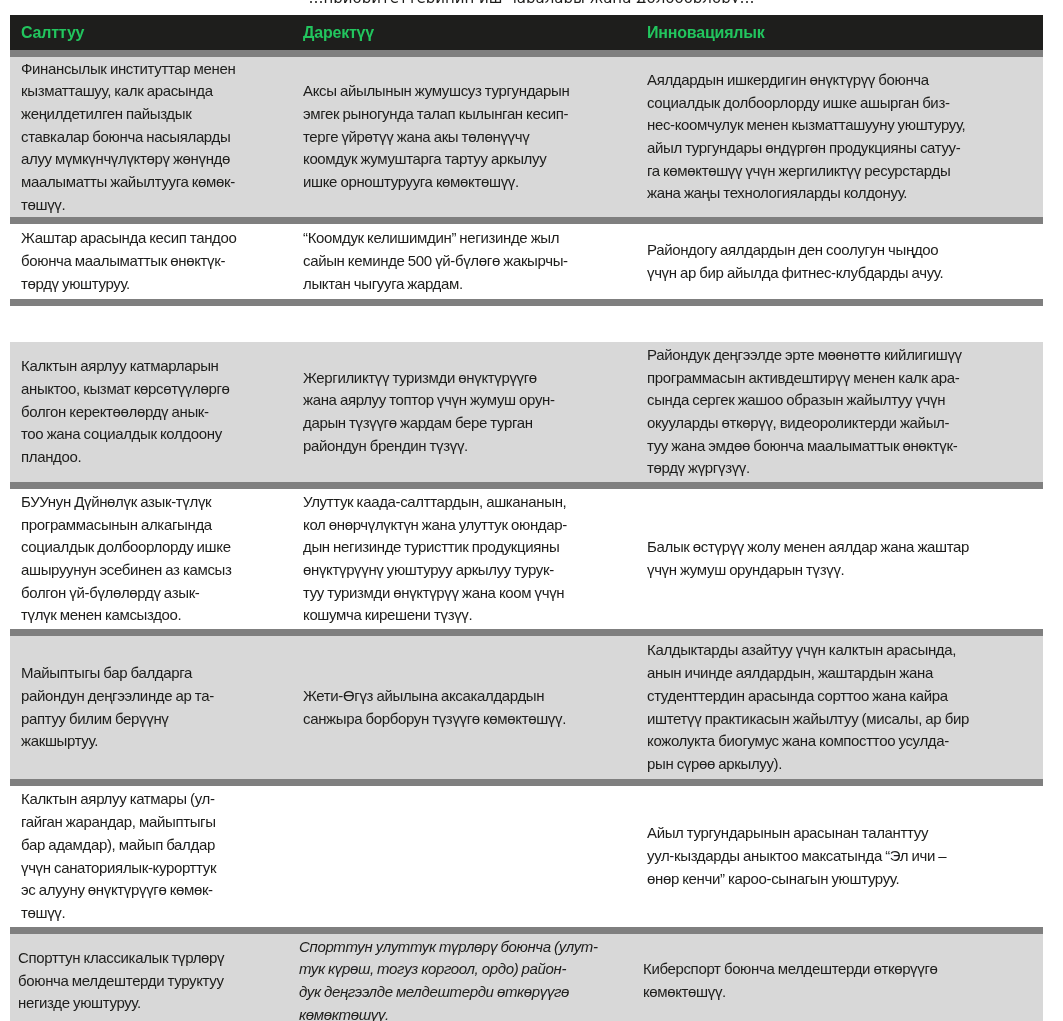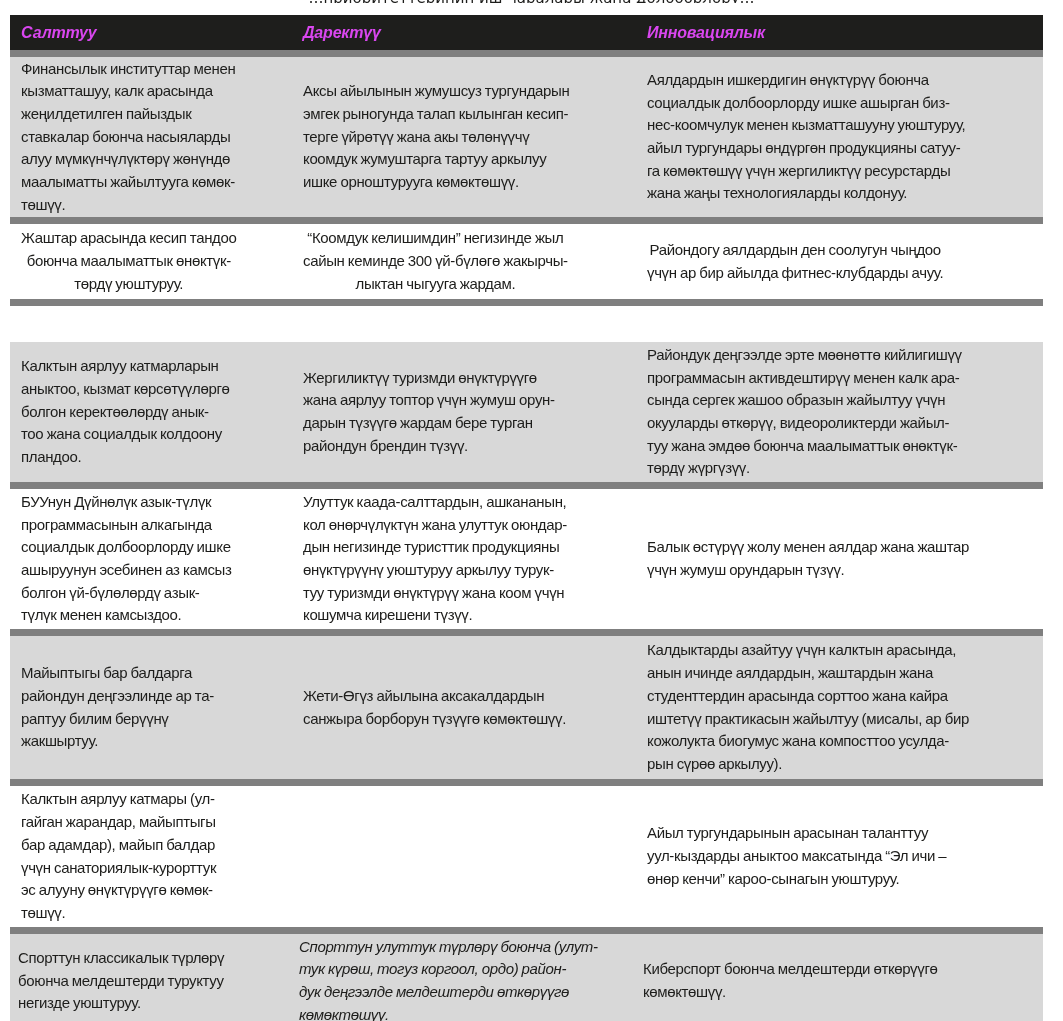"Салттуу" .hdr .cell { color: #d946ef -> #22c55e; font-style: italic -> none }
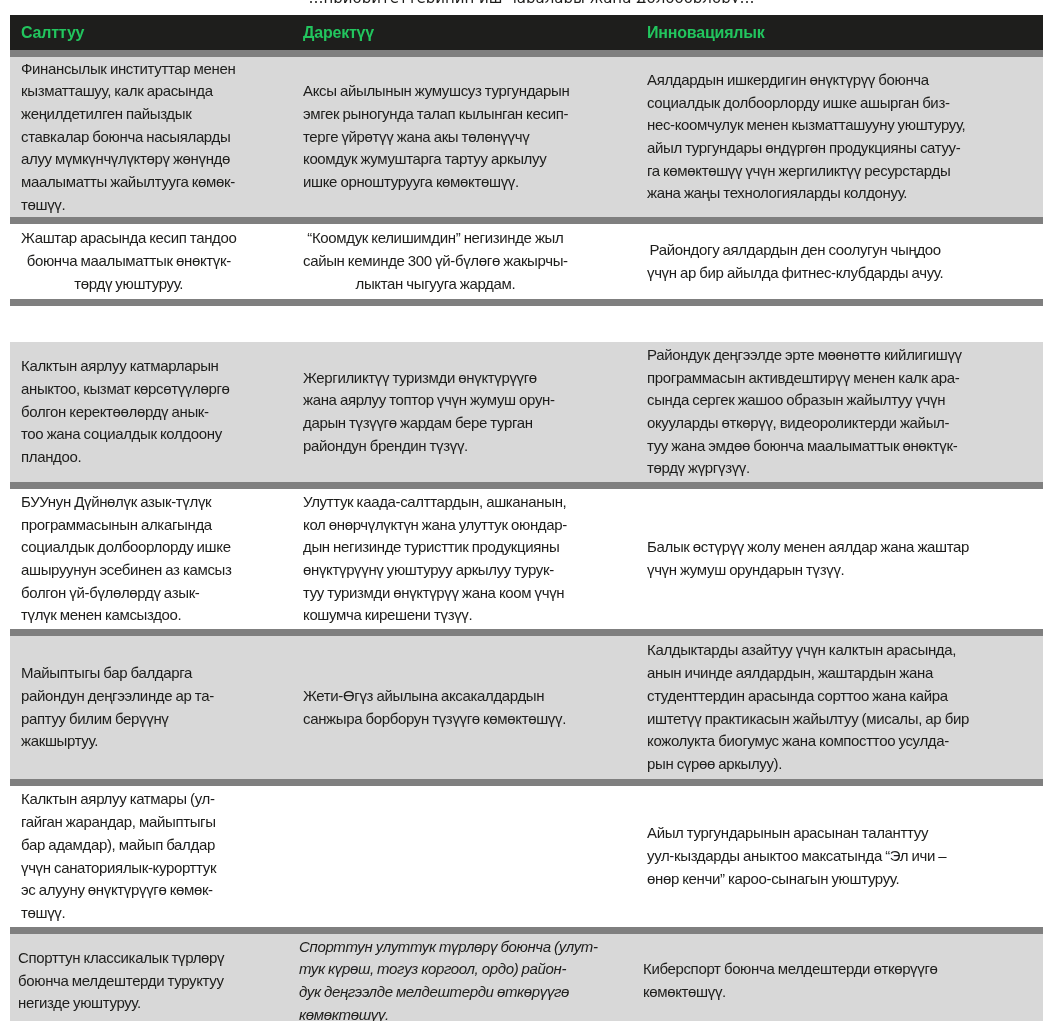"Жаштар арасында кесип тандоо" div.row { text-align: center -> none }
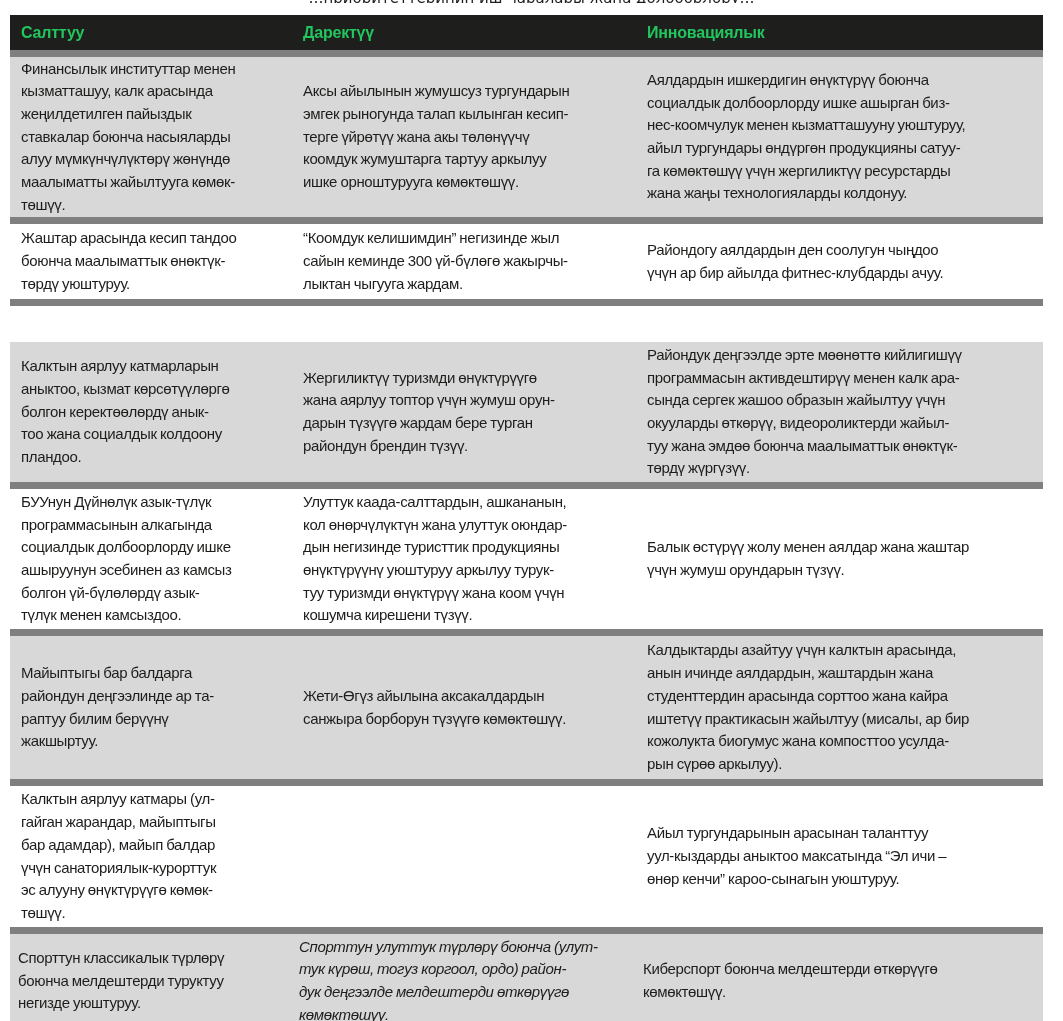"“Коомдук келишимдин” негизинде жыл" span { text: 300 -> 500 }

...

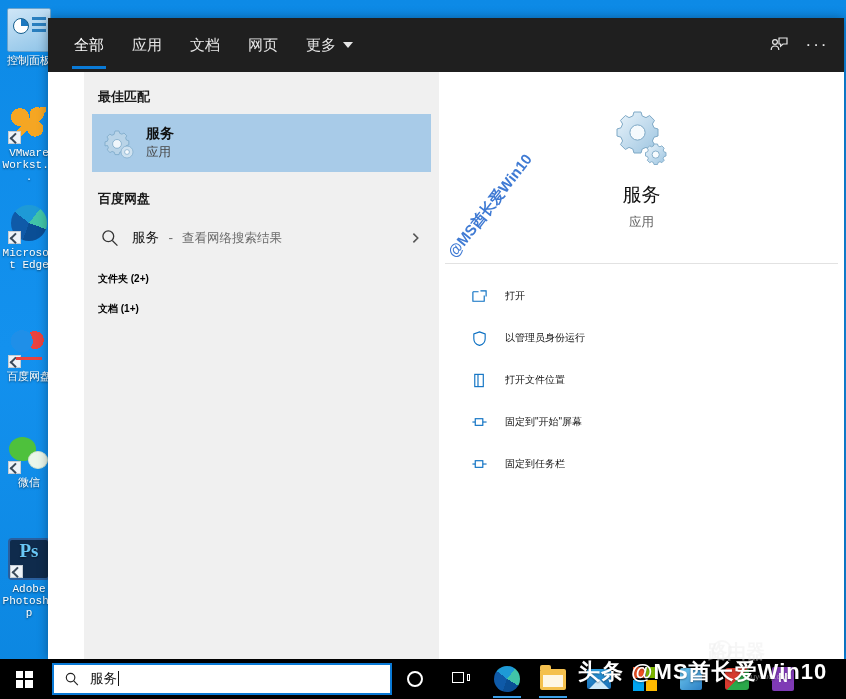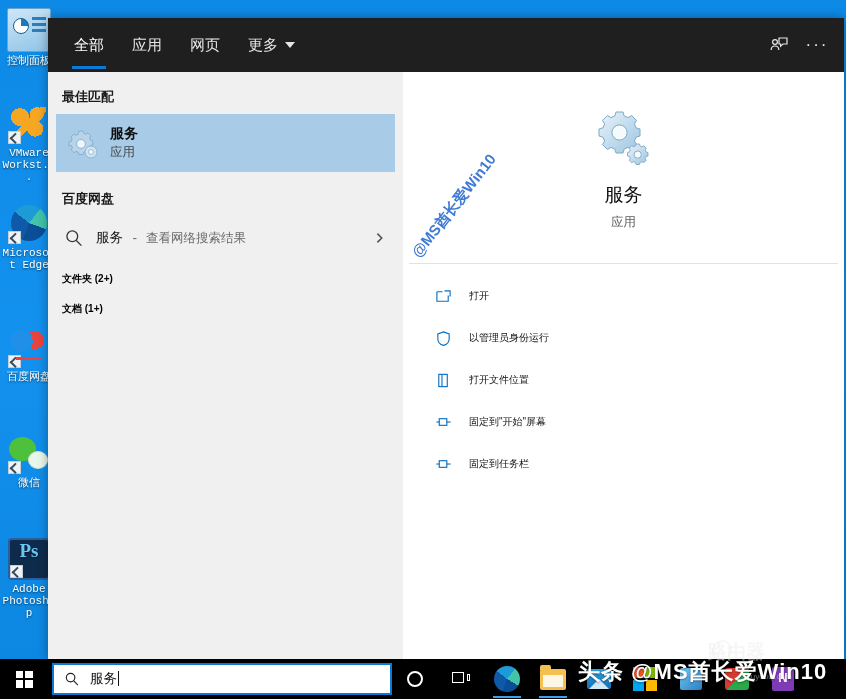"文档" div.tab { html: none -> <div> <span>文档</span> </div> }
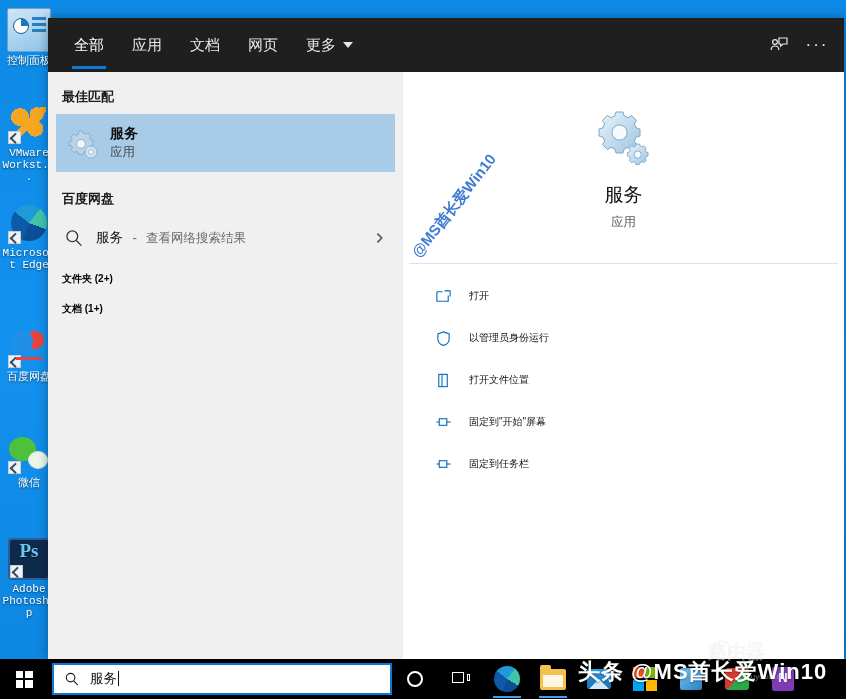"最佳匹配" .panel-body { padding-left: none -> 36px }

#### [PROBLEM STATEMENT]
From the records above, output only the lines starting at the one containing "color: #d946ef ->" and ending at the one containing "text: 300 ->", word for word. Pictures stay out.

#### [PROBLEM SOLUTION]
"Салттуу" .hdr .cell { color: #d946ef -> #22c55e; font-style: italic -> none }
"Жаштар арасында кесип тандоо" div.row { text-align: center -> none }
"“Коомдук келишимдин” негизинде жыл" span { text: 300 -> 500 }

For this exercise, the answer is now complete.